Fue entonces que cogí de la mano a Ángela.
Tenía diecisiete años, tez blanca y ojos chinitos, una sonrisa siempre presente. Usaba una blusa color rojo-navidad Su mano estaba entre lo tibio y lo frío, sudorosa, como la mano de una niña. Subimos las escaleras en silencio, no supe por donde comenzar, me sentí entonces nerviosa ¿Por donde comenzar? Llegamos al auditorio, la ayudé a sentarse y por un momento, levanté la cabeza a tomar aire, a organizar mis ideas. Nos vi a todos, adolescentes inexpertos, frente a aquel grupo de querubines que reían y miraban todo, extasiados.
-¿Cómo te llamas?
-Ángela- me respondió, mirándose las manitas.
Sin que entonces se diera cuenta, disimulando lo mejor que pude, me saltaron lágrimas en los ojos. Me encontraba entonces ahí, muerta de ternura, ahogándome de amor por aquella niña a quien yo llevaba a penas una cabeza.

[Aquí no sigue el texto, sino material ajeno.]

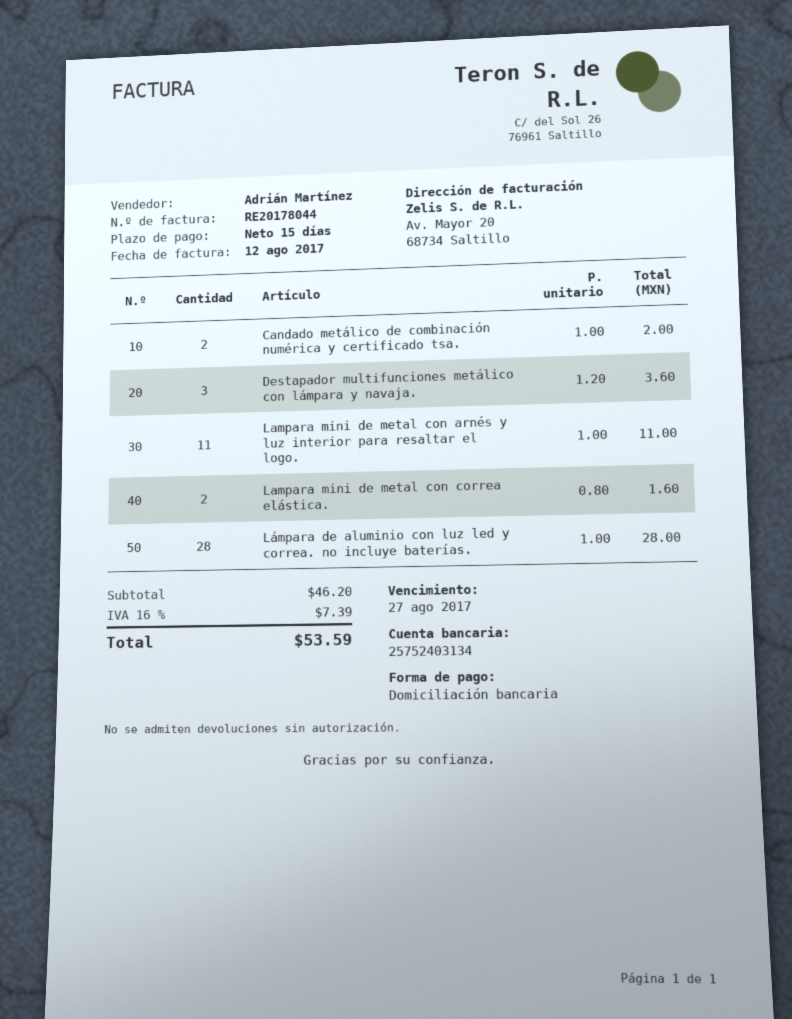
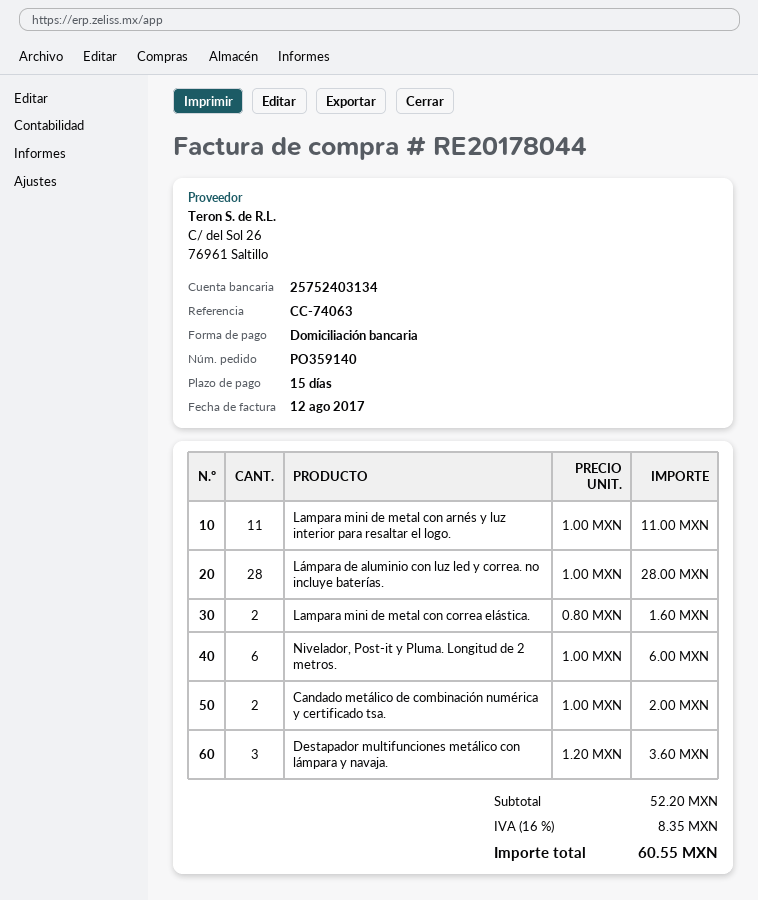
Nivelador, Post-it y Pluma. Longitud de 2 metros.: none -> 6 x 1.00 = 6.00
subtotal: 46.20 -> 52.20
tax: 16% = 7.39 -> 16% = 8.35
total: 53.59 -> 60.55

Le ayudé a tomar la chocolatada y después de haber terminado de comer (incluyendo el pedazo de Yudith, una niña de al lado, le regaló) la cogí de la mano y la paseé por todo el gimnasio, lleno de mis compañeros y de olor a puro chocolate. Fuimos hasta el árbol de navidad lleno de luces azules parpadeantes.
-¿Te gusta el azul, Ángela?
-Sí.
-Tenemos muchos árboles en el colegio... pero éste es
especial porque es azul ¿Sabías que también hay pájaros azules?
-No.
-Pues existen... y te dan... mucha felicidad.
Nos tomaron una fotografía con la directora del colegio y otro niño que
conocía a Ángela. Me enteré entonces que ambos bailaban marinera, no sabía dónde ocultar mi emoción, ya no podía más y seguí lagrimeando, contándole cuentos al querubín que se había cruzado en mi vida, tan pequeña, tierna, quizás segura que todos éramos buenas personas allá adentro. Luego de unos minutos llegó la despedida y caminamos con nuestros protegidos hacia la puerta principal.

Me negué a despedirme desde allí de Ángela y la acompañé hasta la puerta de su autobús, donde le di el primer y último abrazo, recibí su beso en la mejilla y la observé partir. Me despedí entonces desde el jardín y todos los angelitos desde las ventanas, sonriendo, felices, comiendo los chupetines que les habíamos regalado al final. Cuando el autobús gris desapareció en la avenida 28 de Julio, me sentí más libre y firmemente, regresé al salón de clase con los ojos empañados y la sensación de haberme despedido de una amiga de toda la vida, de una prima pequeña, de una hija. Han pasado ya varias semanas, se ha terminado el año escolar y yo no sé dónde está Ángela, en qué estará pensando y se acordará de mi alguno de éstos días.